• _What you will do_
Transcribe word for word the section of the records below that opens with the line containing "moved [13,937,381,986] ->" and closes with the line containing "[33,174,76,196] 10:00 ->"; drop every picture.

Segment Start: Data listing

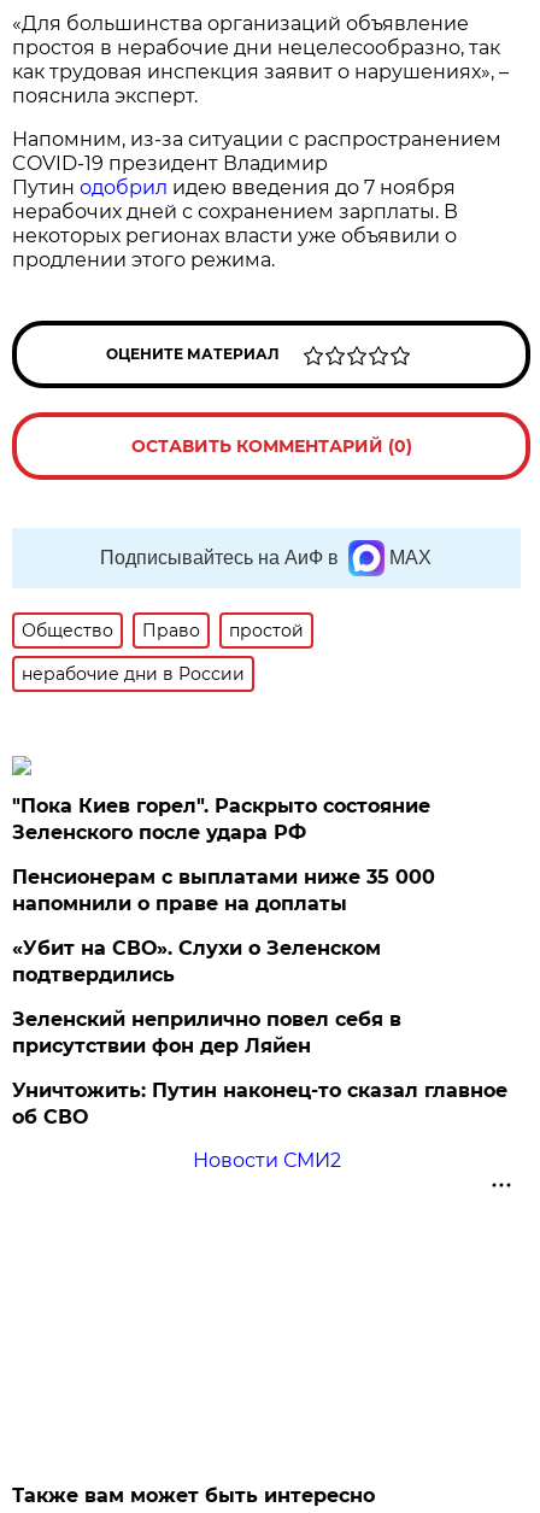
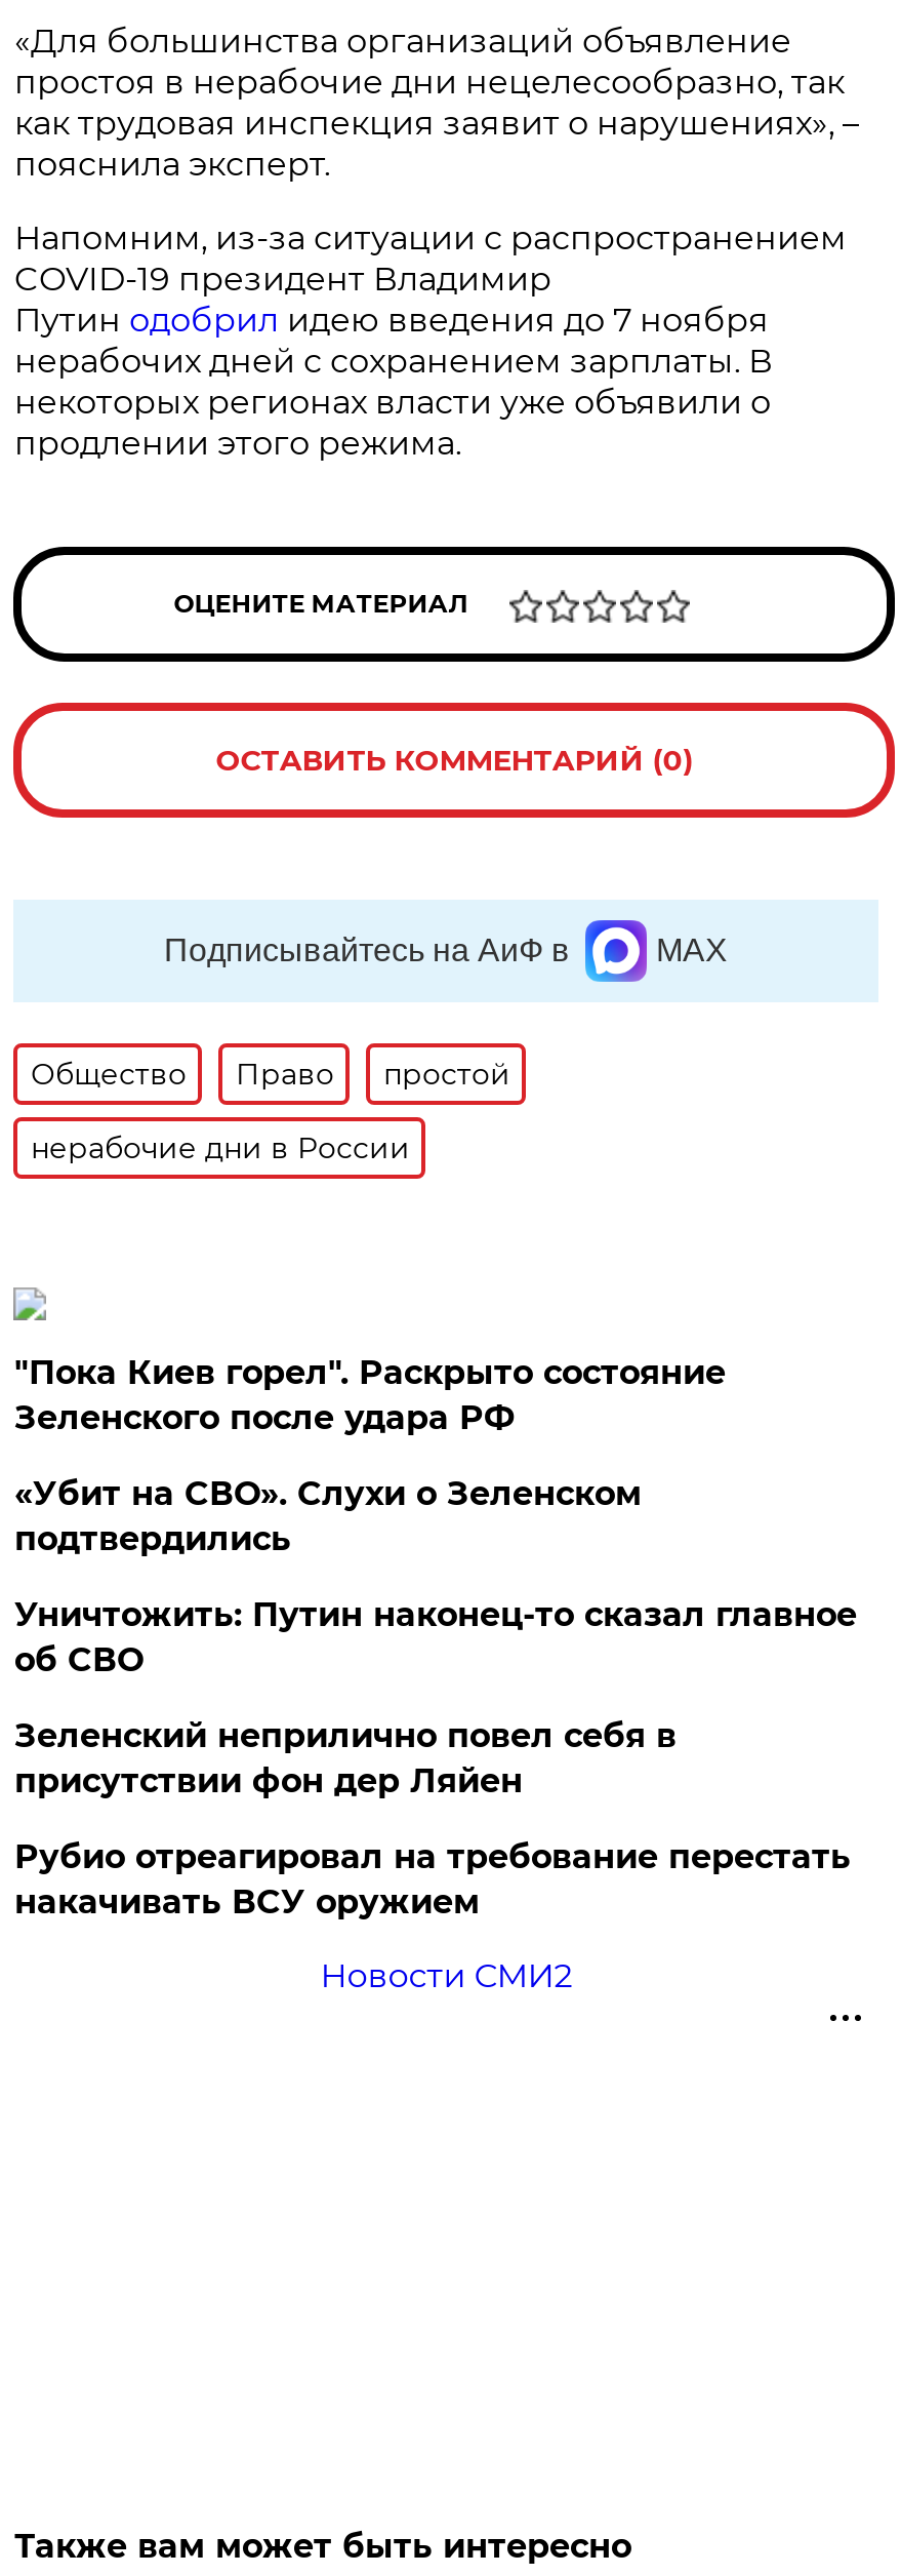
[13,866,436,915] Пенсионерам с выплатами ниже 35 000 | напомнили о праве на доплаты -> none
moved [13,937,381,986] -> [14,1474,641,1558]: «Убит на СВО». Слухи о Зеленском | подтвердились
none -> [14,1837,851,1921] Рубио отреагировал на требование перестать | накачивать ВСУ оружием
moved [13,1079,508,1128] -> [14,1595,857,1679]: Уничтожить: Путин наконец-то сказал главное | об СВО

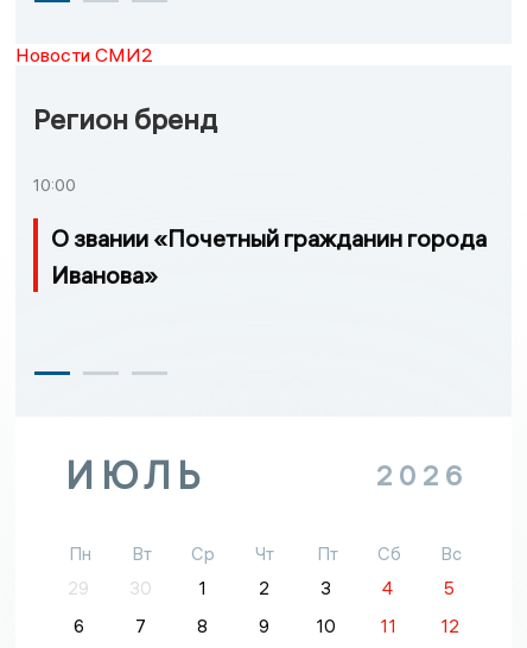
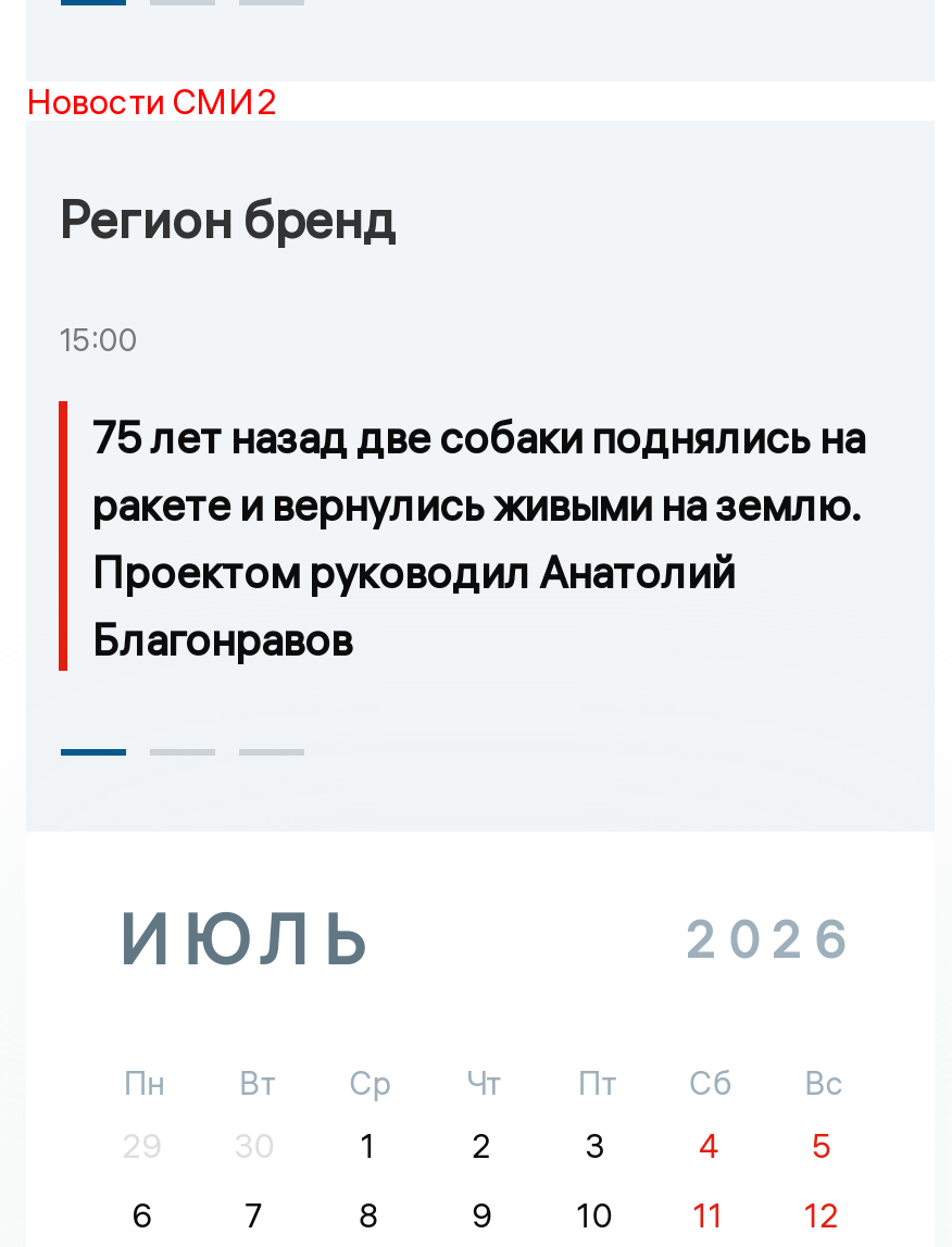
[33,174,76,196] 10:00 -> [59,321,137,360] 15:00
[51,223,487,290] О звании «Почетный гражданин города | Иванова» -> [91,410,865,666] 75 лет назад две собаки поднялись на | ракете и вернулись живыми на землю. | Проектом руководил Анатолий | Благонравов

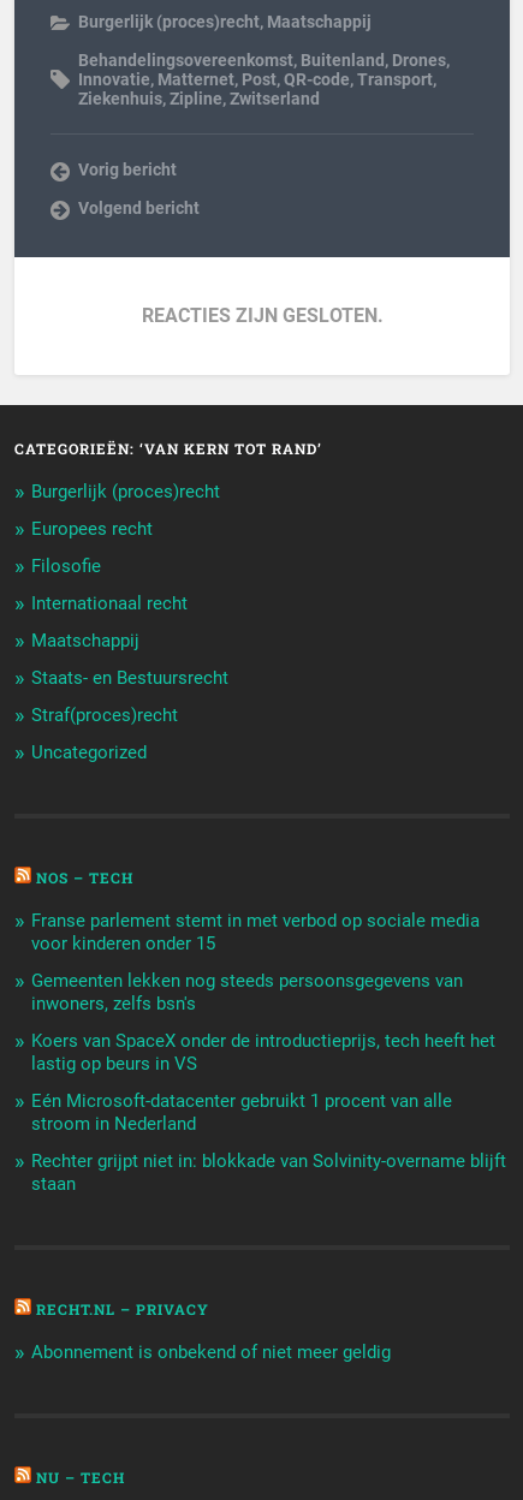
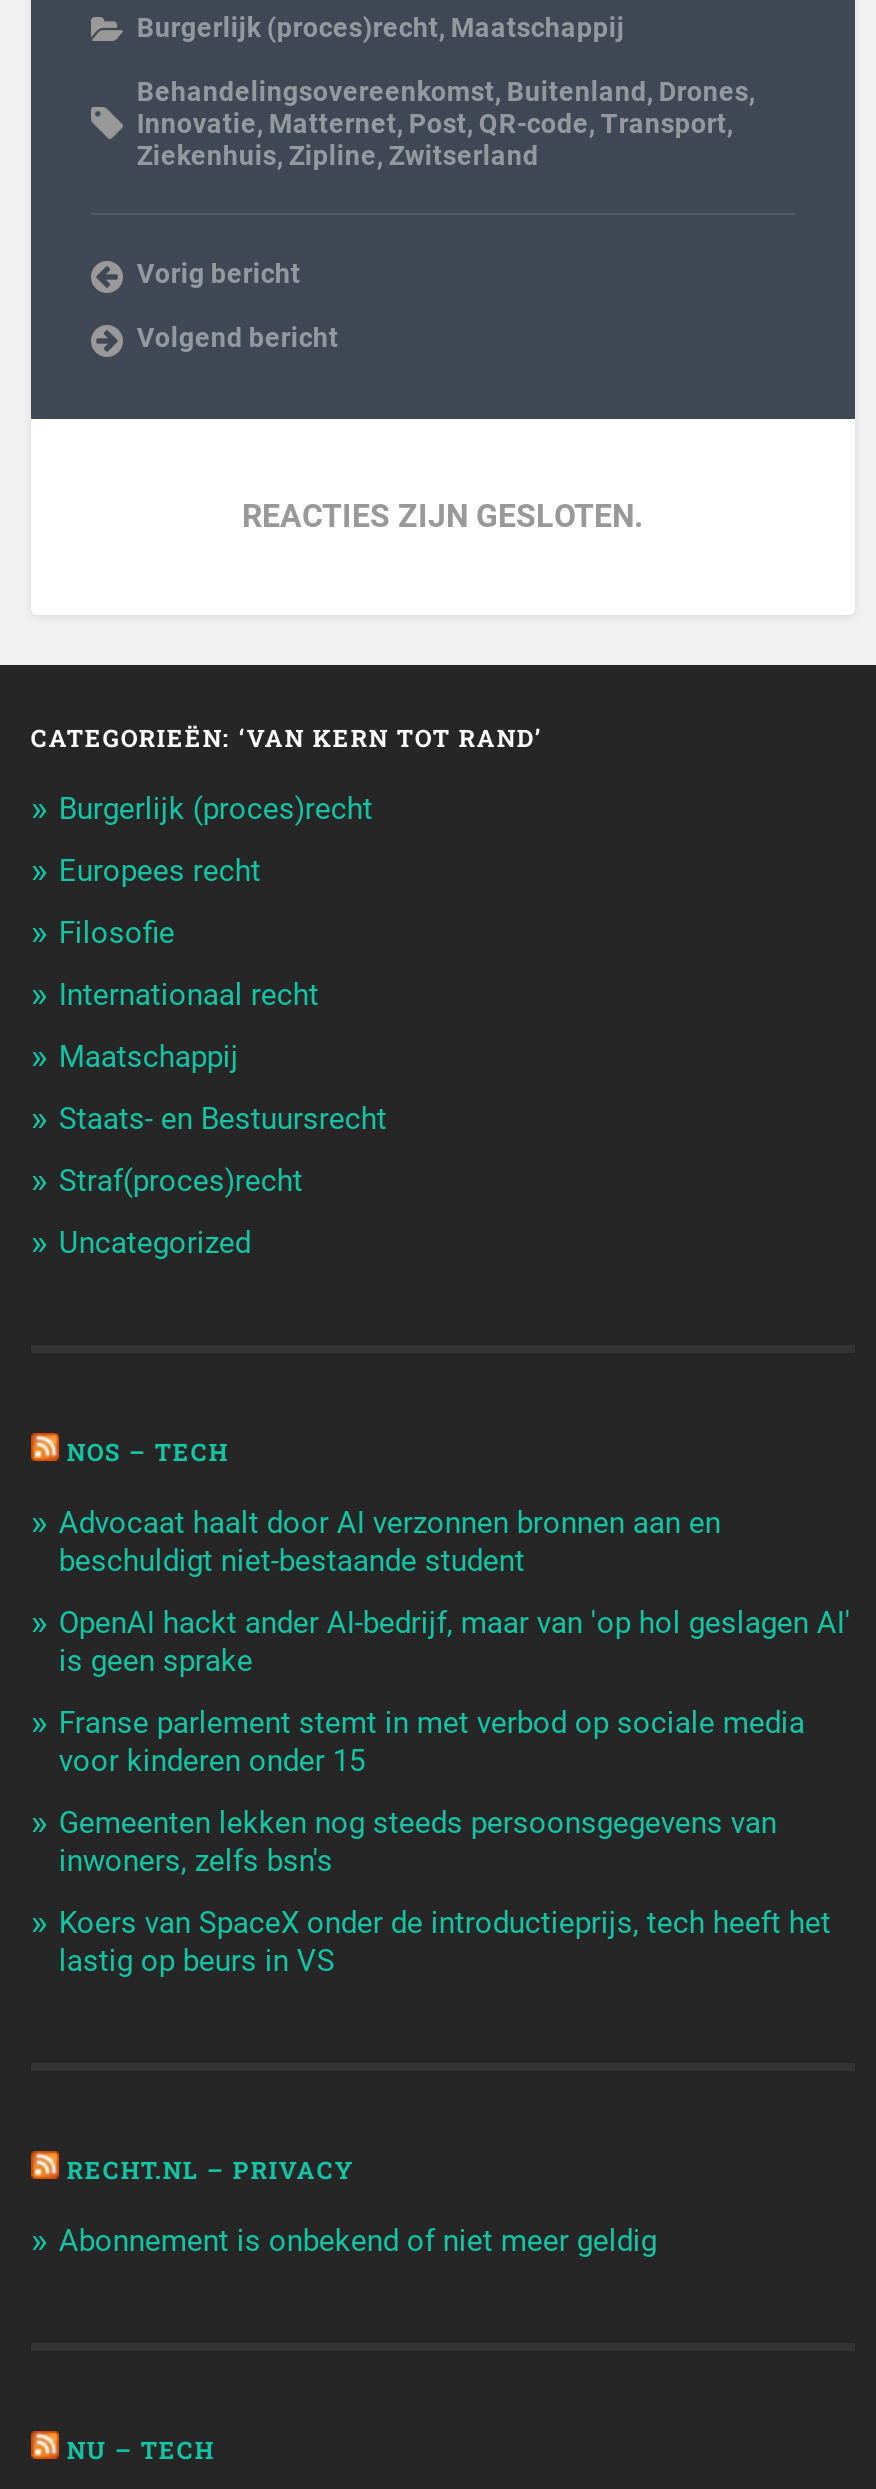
none -> [59,1505,851,1679] Advocaat haalt door AI verzonnen bronnen aan en | beschuldigt niet-bestaande student | OpenAI hackt ander AI-bedrijf, maar van 'op hol geslagen AI' | is geen sprake
moved [31,910,495,1075] -> [59,1705,831,1979]: Franse parlement stemt in met verbod op sociale media | voor kinderen onder 15 | Gemeenten lekken nog steeds persoonsgegevens van | inwoners, zelfs bsn's | Koers van SpaceX onder de introductieprijs, tech heeft het | lastig op beurs in VS
[31,1090,506,1195] Eén Microsoft-datacenter gebruikt 1 procent van alle | stroom in Nederland | Rechter grijpt niet in: blokkade van Solvinity-overname blijft | staan -> none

Segment End: Data listing

• _Response to the task_
moved [13,937,381,986] -> [14,1474,641,1558]: «Убит на СВО». Слухи о Зеленском | подтвердились
none -> [14,1837,851,1921] Рубио отреагировал на требование перестать | накачивать ВСУ оружием
moved [13,1079,508,1128] -> [14,1595,857,1679]: Уничтожить: Путин наконец-то сказал главное | об СВО

[33,174,76,196] 10:00 -> [59,321,137,360] 15:00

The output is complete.